Urolithiasis

on 4.1.09 with 0 comments



Know the frequency of different types of stones and the status of blood and urine calcium in patients with calcium containing stones.

  • Calcium containing stones (75%) are composed mostly of Ca oxalate and Ca phosphate

    • 10% show both hypercalcemia and hypercalciuria

      • Due to hypercalcemic states

        • HyperPTH

        • Diffuse bone disease

        • Sarcoidosis

        • Renal tubular acidosis

    • 50% have hypercalciuria w/o hypercalcemia

      • Increased absorption from GI

      • Inhibited tubular absorption

      • Increased Ca-Mg ATPase activity

    • 25% have neither hypercalciuria nor hypercalcemia

    • 20% have increased uric acid secretion

  • Triple (phosphate) / struvite stones (15%) are composed of Mg ammonium phosphate

  • Uric acid stones (6%)

  • Cysteine stones (1-2%)

Know the chemical nature and cause of staghorn calculi.

  • Alkalinization of urine by ammonia causes precipitation of Mg ammonium phosphate salts

  • Typically follows infections w. urea-splitting bacteria (Proteus, some Staph)

Know the possible causes of uric acid stones and that uric acid stones are radiolucent.

  • Occurs in patients w/ hyperuricemia (e.g., gout, leukemia)

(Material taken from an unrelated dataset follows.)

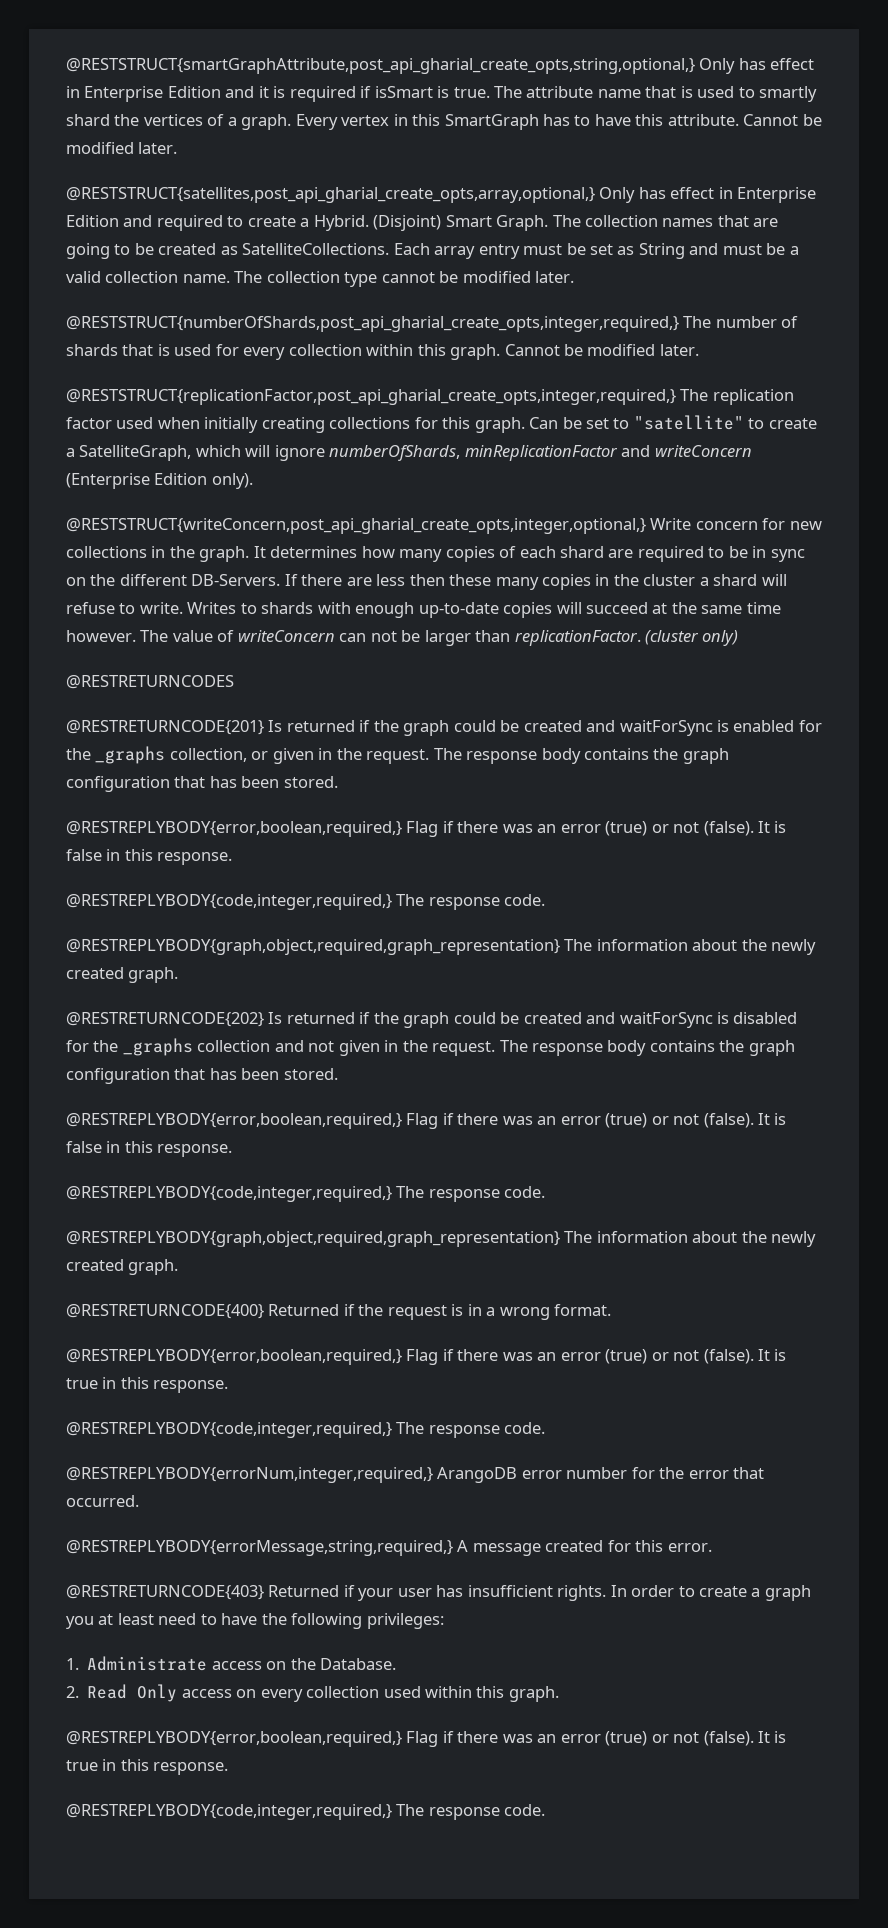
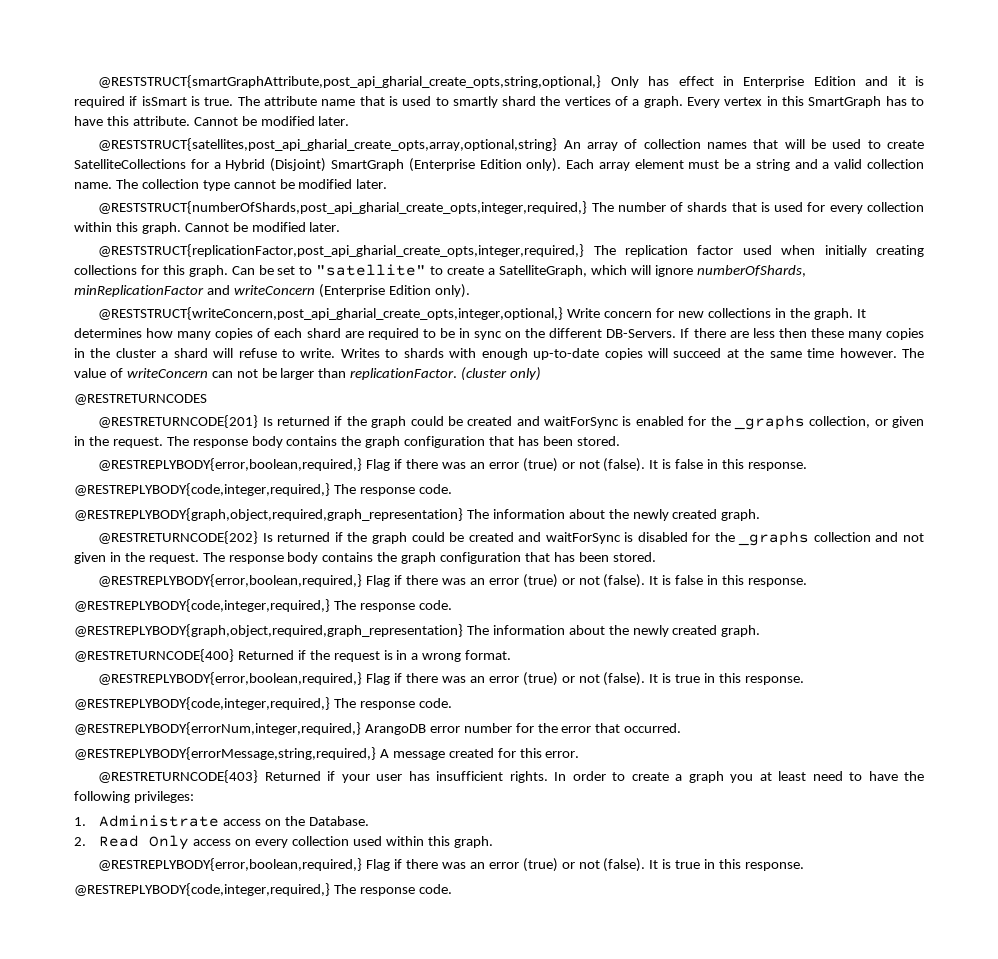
[66,187,817,203] [66,215,779,231] [66,243,390,259] @RESTSTRUCT{satellites,post_api_gharial_create_opts,array,optional,} Only has effect in Enterprise Edition and required to create a Hybrid. (Disjoint) Smart Graph. The collection names that are going to be created as SatelliteCollections. -> [98,138,924,151] [74,158,562,172] @RESTSTRUCT{satellites,post_api_gharial_create_opts,array,optional,string} An array of collection names that will be used to create SatelliteCollections for a Hybrid (Disjoint) SmartGraph (Enterprise Edition only).
[478,243,786,259] entry must be set as String and must be -> [634,159,818,171] element must be a string and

  • More than 50% do NOT have hyperuricemia

Know the pathogenesis of urolithiasis

  • Supersaturation of urine w/ stone’s component(s)

  • Changes in urinary content of mucoproteins that form organic matrix (1-5%)

  • Change in urine pH

  • Presence of bacteria may influence formation

  • Inhibitors of crystal formation are deficient

    • Pyrophosphate

    • Diphosphanate

    • Citrate

    • Nephrocalcin

Know the most common sites of stones and clinical manifestations of stones.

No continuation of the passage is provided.